• _SUPPLIED RECORDS_:
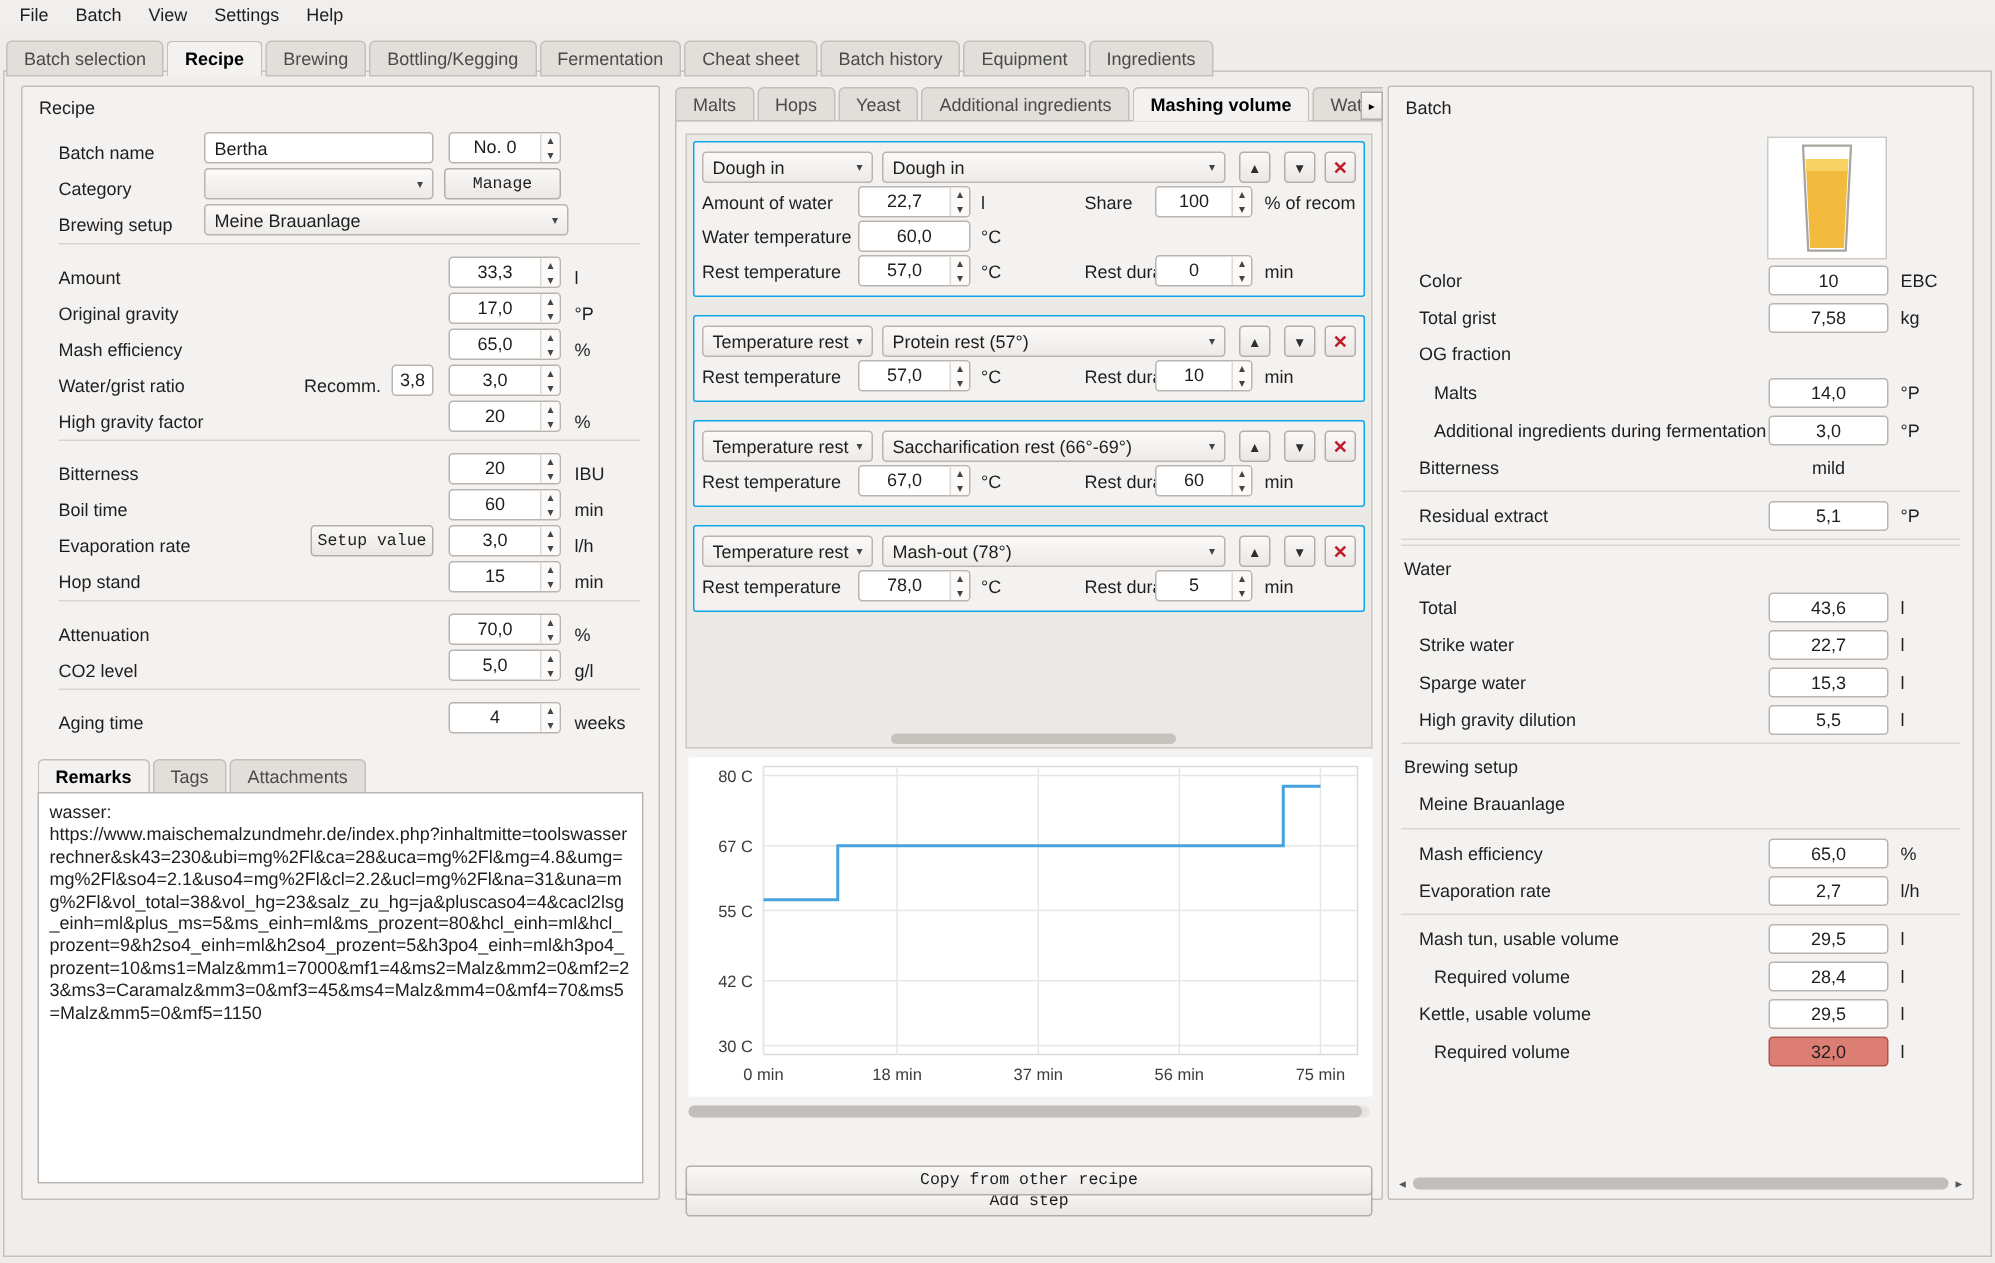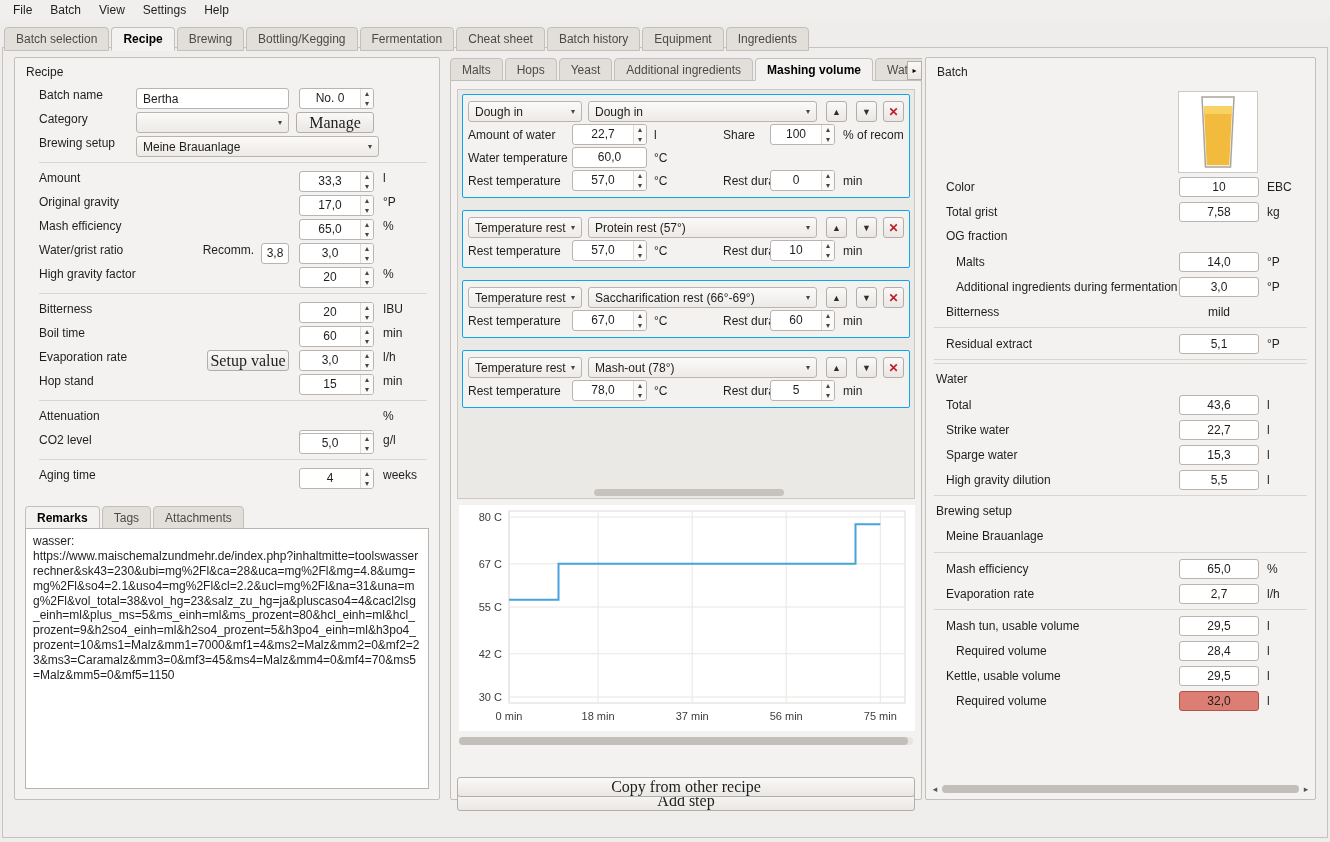"Batch name" .frow { align-items: flex-start -> flex-end }
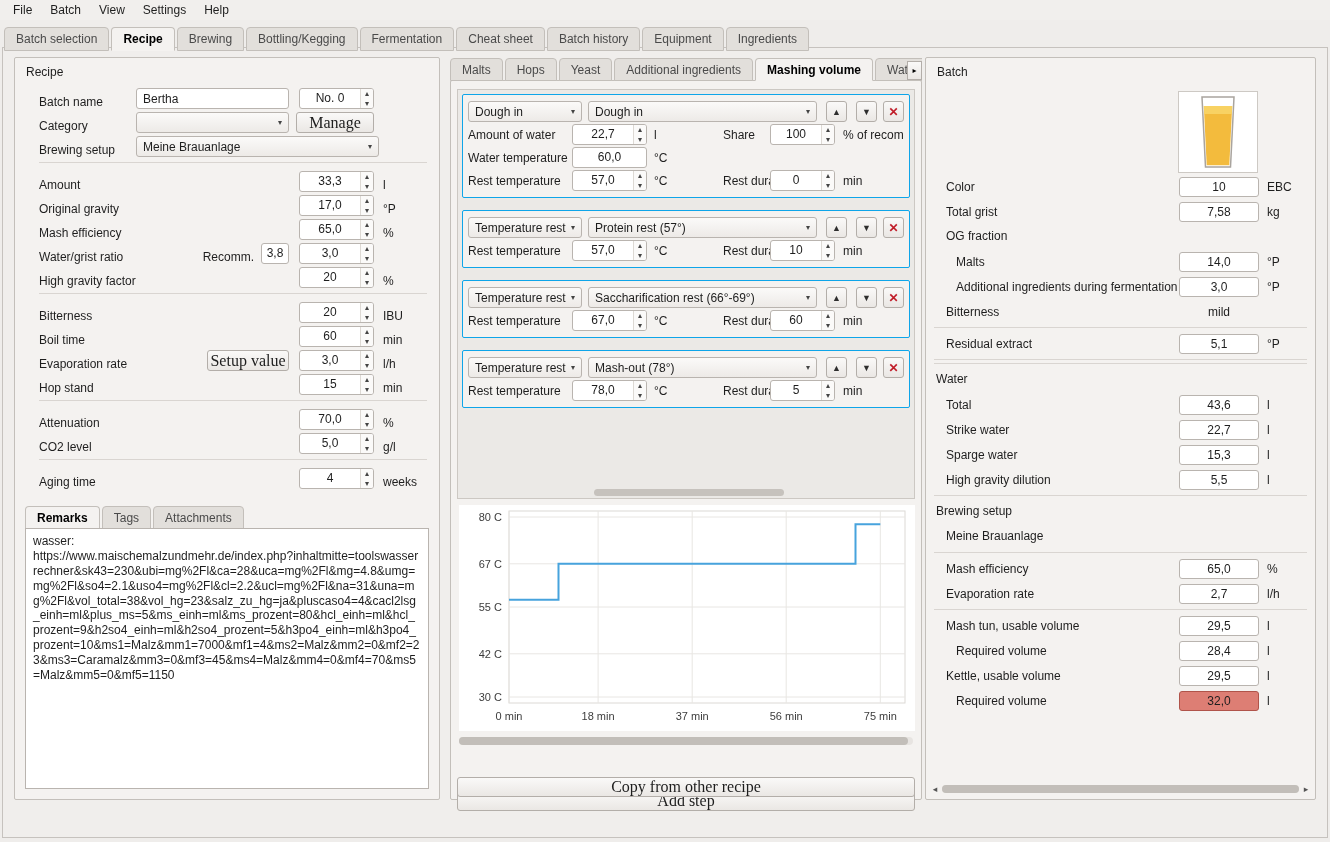"Manage" .btn { font-family: Liberation Serif, serif -> Liberation Mono, monospace; font-size: 16px -> 11px }
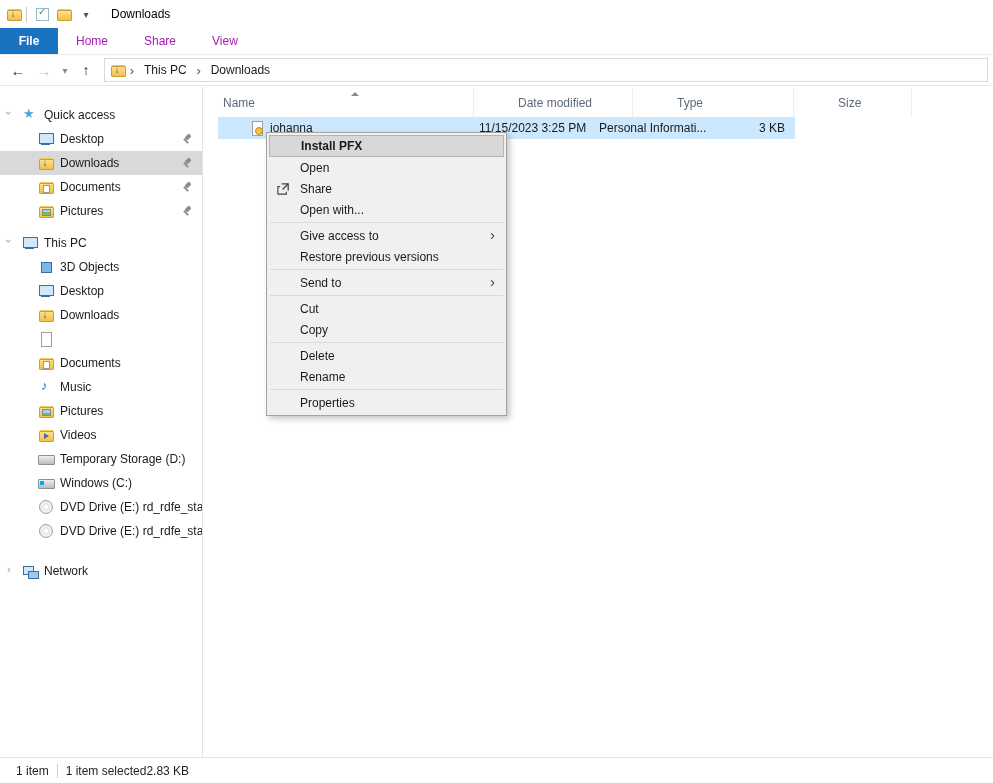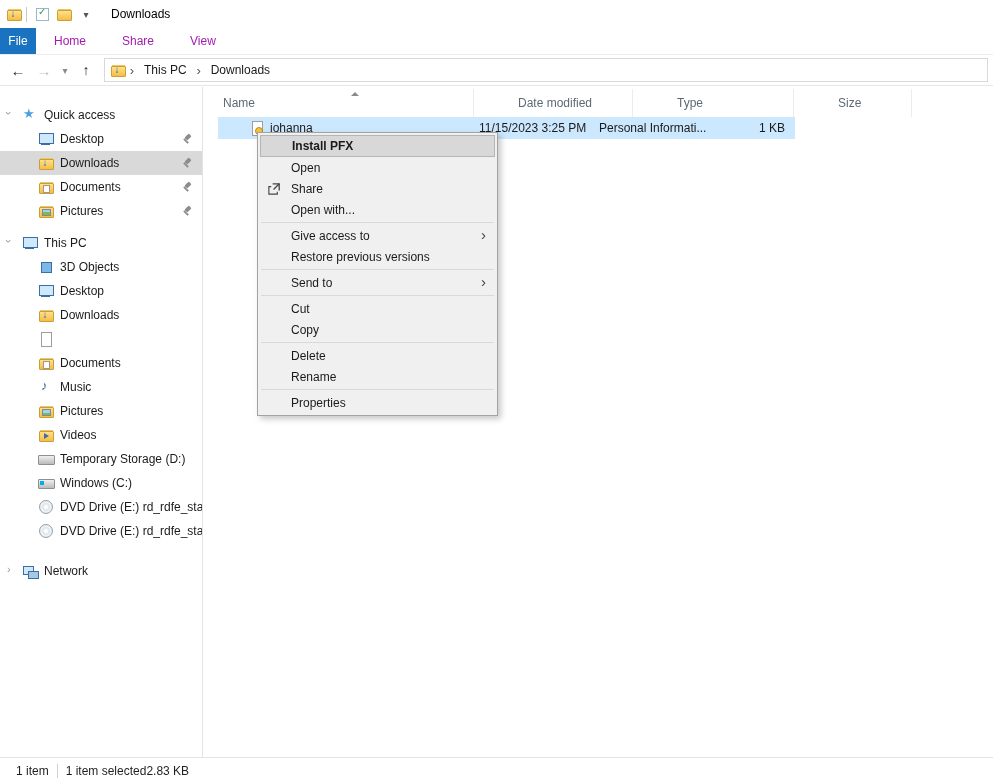"File" .tab-file { font-weight: none -> bold; width: 36px -> 58px }
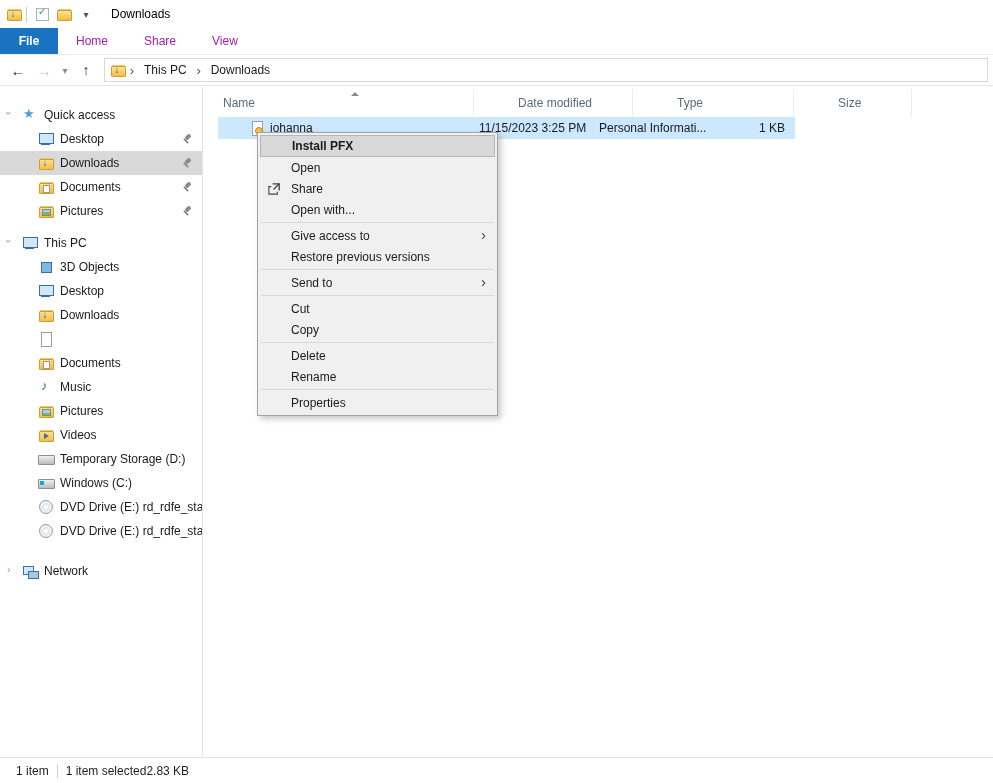"1 KB" div.cell { text: 1 -> 3 }
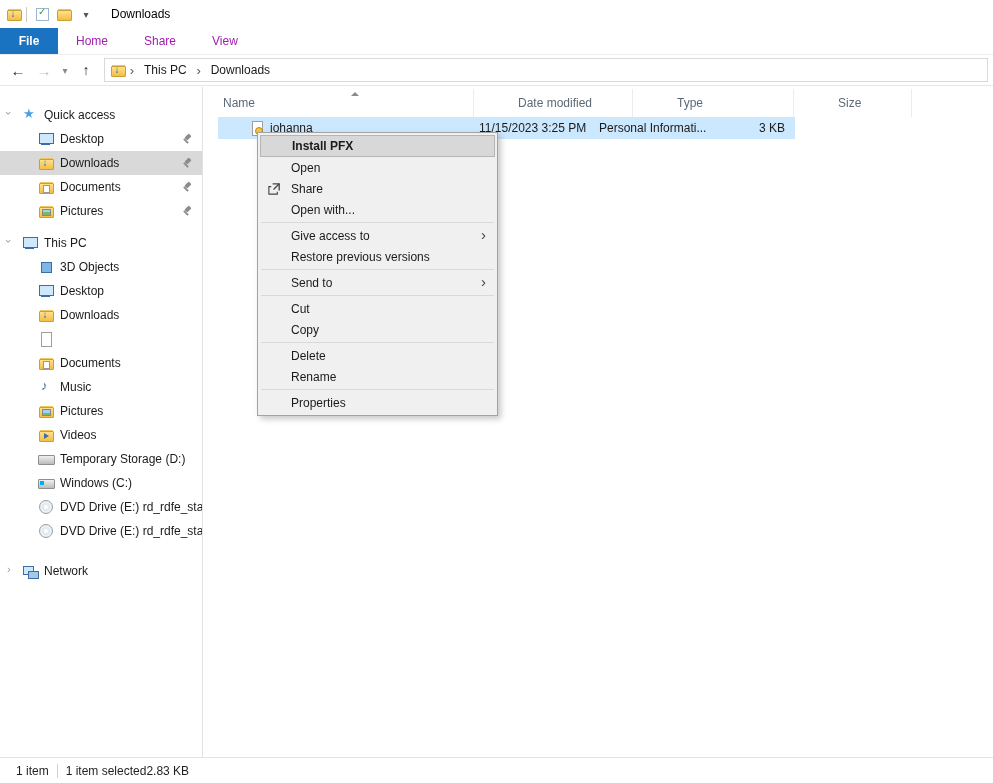"Install PFX" .ctxmenu { left: 257px -> 266px }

• _WHAT NEEDS TO BE DONE_:
Exactly retype each record above, dropping images.

• _RESULT_:
"Batch name" .frow { align-items: flex-start -> flex-end }
"Manage" .btn { font-family: Liberation Serif, serif -> Liberation Mono, monospace; font-size: 16px -> 11px }
"File" .tab-file { font-weight: none -> bold; width: 36px -> 58px }
"1 KB" div.cell { text: 1 -> 3 }
"Install PFX" .ctxmenu { left: 257px -> 266px }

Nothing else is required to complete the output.